▶ What to produce:
Filter the entries down to the lines containing "footer", and copy those lines.

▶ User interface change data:
·····
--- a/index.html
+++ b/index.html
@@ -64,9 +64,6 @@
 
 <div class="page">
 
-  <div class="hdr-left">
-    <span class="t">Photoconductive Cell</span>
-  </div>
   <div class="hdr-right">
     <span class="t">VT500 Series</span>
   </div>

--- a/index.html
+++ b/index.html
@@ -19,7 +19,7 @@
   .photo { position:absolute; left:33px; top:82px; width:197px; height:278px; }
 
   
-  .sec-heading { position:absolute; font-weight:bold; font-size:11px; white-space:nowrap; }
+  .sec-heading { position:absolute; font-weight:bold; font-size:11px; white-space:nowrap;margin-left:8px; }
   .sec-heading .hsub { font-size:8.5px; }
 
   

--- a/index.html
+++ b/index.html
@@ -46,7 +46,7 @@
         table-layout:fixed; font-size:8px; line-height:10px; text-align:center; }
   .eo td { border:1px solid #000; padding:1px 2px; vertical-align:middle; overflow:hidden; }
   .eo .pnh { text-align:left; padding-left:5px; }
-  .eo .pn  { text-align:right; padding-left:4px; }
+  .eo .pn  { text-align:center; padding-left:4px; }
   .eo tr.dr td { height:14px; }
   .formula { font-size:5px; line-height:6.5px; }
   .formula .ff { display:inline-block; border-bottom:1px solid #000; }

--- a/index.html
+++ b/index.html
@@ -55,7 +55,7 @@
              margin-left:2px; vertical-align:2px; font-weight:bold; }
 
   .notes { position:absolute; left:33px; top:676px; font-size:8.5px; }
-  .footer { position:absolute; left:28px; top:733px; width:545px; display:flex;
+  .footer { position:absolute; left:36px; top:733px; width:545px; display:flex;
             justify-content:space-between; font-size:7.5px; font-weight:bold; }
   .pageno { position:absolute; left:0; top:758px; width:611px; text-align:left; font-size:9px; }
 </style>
·····
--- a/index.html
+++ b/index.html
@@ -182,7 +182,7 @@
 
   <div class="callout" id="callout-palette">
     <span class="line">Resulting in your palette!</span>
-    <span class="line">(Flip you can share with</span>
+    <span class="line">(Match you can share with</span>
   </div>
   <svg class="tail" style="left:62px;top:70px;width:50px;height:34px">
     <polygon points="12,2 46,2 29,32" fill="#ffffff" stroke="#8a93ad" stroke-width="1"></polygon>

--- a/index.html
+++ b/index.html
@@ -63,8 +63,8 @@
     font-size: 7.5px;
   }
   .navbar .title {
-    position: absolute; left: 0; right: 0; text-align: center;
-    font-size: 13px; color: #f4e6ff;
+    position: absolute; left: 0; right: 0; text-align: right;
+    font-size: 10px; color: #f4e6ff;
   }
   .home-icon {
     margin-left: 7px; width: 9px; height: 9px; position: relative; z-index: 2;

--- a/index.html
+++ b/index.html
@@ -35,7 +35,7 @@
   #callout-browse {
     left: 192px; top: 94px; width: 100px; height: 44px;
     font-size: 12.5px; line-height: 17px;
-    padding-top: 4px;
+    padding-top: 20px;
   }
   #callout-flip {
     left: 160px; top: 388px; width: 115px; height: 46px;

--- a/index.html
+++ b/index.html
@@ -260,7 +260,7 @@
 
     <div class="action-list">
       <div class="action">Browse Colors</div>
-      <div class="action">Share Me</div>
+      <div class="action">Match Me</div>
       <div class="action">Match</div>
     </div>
·····
▶ Response area:
-  .footer { position:absolute; left:28px; top:733px; width:545px; display:flex;
+  .footer { position:absolute; left:36px; top:733px; width:545px; display:flex;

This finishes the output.